Es una copia que hice de una foto tomada allá por 1946 por Secundino, la pequeña soy yo con mis padres en la alberca de la finca donde después aprendí a nadar como una buena merluza |
Por Elsie Carbó
Siempre que miro mi cuarto tengo que pensar en Secundido
Medina. Uno de los fotógrafos artesanales de mi pueblo, muy amigo de mi padre, y
a quien le debo casi todas las fotos de mi niñez y adolescencia tiradas con
aquella vieja Kodak, de cuya calidad puedo dar fe a través del tiempo. Secundino
era un personaje singular en Cumanayagua. Alto, de hablar pausado y con una vasta
cultura literaria, caminaba despacio por las calles con su monóculo de oro y
sus casi 200 libras de peso, sin que nadie pudiera imaginar que llevaba con
orgullo aquella remota inclinación, o podría decir vicio, afición o desgracia, por la cual era criticado
por mi madre y unánimemente mal visto por su familia. Secundino tenía la manía
de acumular objetos de toda naturaleza, los recogía de cualquier parte por
donde pasara o los recibía de amigos y conocidos en su casa, como aquellos
papelitos negros y rojos que mi padre escondía en el bolsillo del saco y se los
entregaba con misterio, y que luego con el tiempo supe que eran bonos del 26 de
Julio, pero lo cierto era que en el hogar de Secundino y Carmita, su mujer, ya
solo se podía caminar por un trillo entre los trastes y eso con miedo de no
tropezar con un mal hierro oxidado.

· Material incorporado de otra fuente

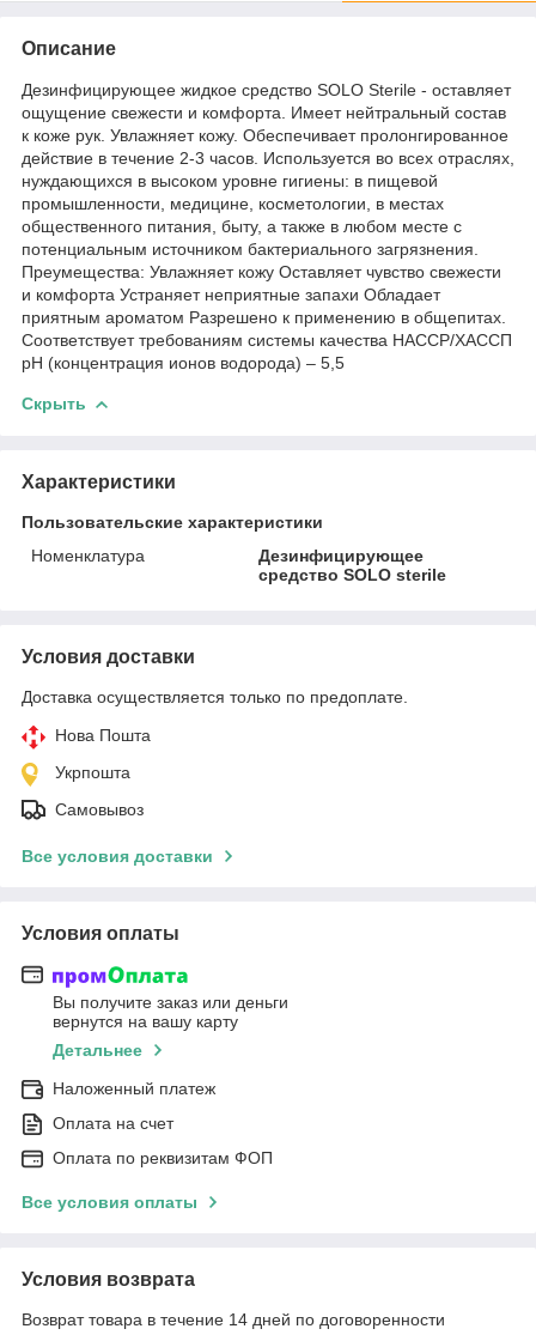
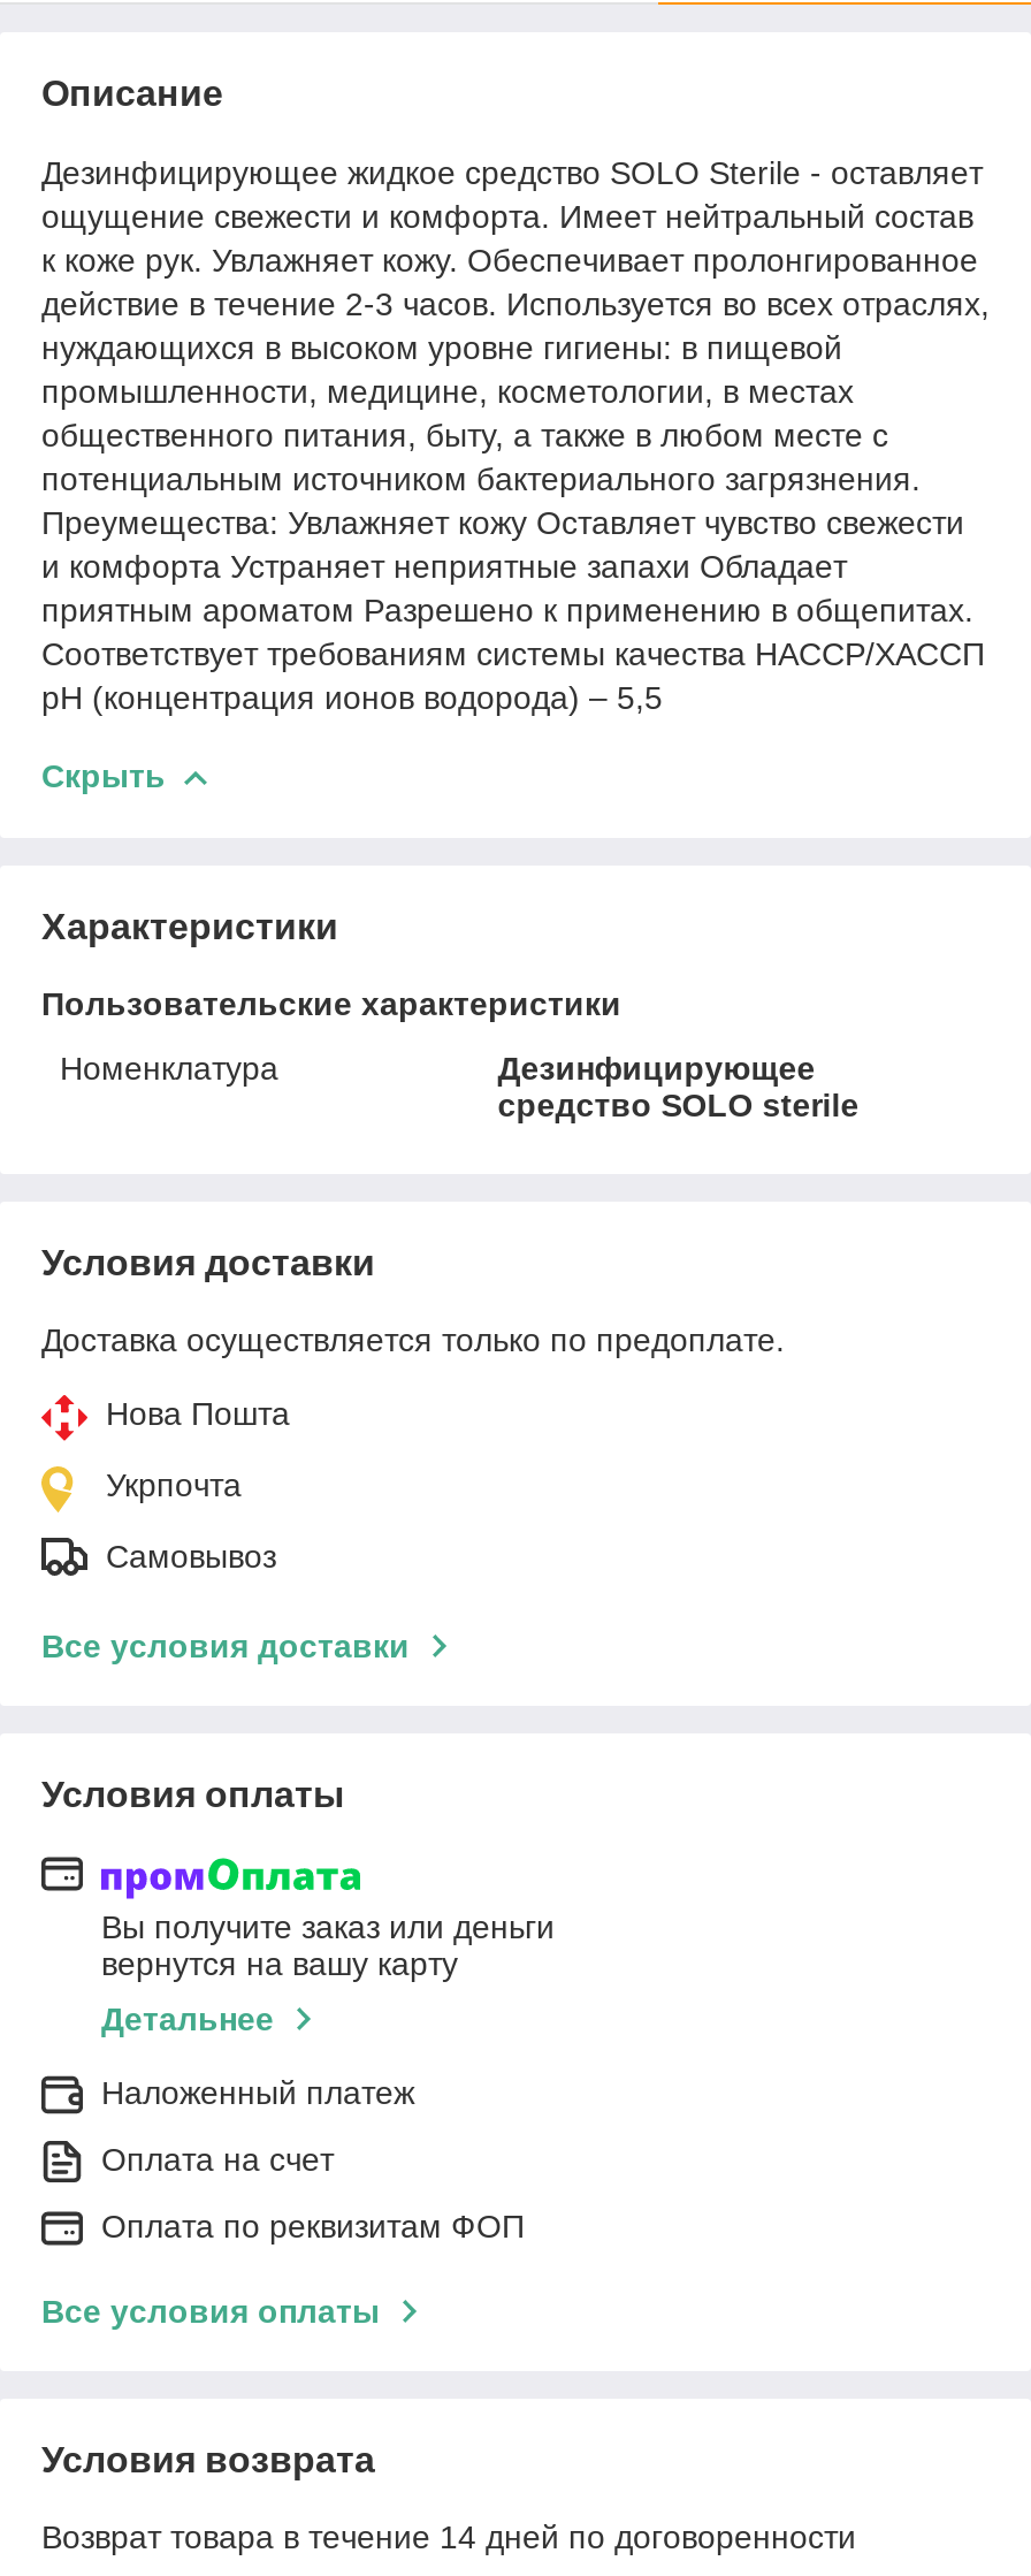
[55,762,130,782] Укрпошта -> [106,1466,242,1503] Укрпочта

A mí me encantaba ir de visita a aquella
casa porque era como una excursión a un paraje desconocido entre el polvo y las
telarañas, donde además de jugar con Longina, la más chiquita de sus dos hijas
que también estudiaba conmigo en el colegio María Inmaculada, gracias a una
beca que otorgaban las monjas para negros y pobres, podía ver de cerca aquellas hechizos
donde sobresalían como cabezas de monstruos los ventiladores de techo derrumbados,
las ruedas de tractores desinfladas, los mohosos tornillos de banco, las balas
de cañones antiguos, cámaras fotográficas sin lentes, floreros de peltre, guitarras
sin cuerdas, portaretratos sin cristales, radiadores escachados, manijas
doradas y plateadas, cajas de música Motorola, envases de jabón Candado,
frascos vacíos de Avón, tocadiscos sin música, retratos de Napoleón Bonaparte,
rastrillos escoceses, pinzas de cejas, muñecos de trapo, jaulas para tomeguines
o tercerolas españolas.. . Todo un mundo secreto y diverso alrededor de aquel
hombre que deslumbraba mis ojos con el poder de la electricidad desde un
precario magneto. Sin embargo mi cuarto aún no llega a tan prolija colección de
nimiedades, ni tendría tampoco la inconmensurable paciencia de Secundino para
recolectar lo indeseable, pero lo que sí es cierto es que no escapo a que mi
madre me critique visiblemente
atemorizada si percibe, que tal vez aquella
fatídica enfermedad de acumular tarecos que padeció el amigo de mi padre, me haya
sido inoculada en mi niñez, y llegue el momento en que salte entre los
recuerdos de antaño y las colecciones actuales, que ya ni para dormir haya espacio un día en
mi cuarto.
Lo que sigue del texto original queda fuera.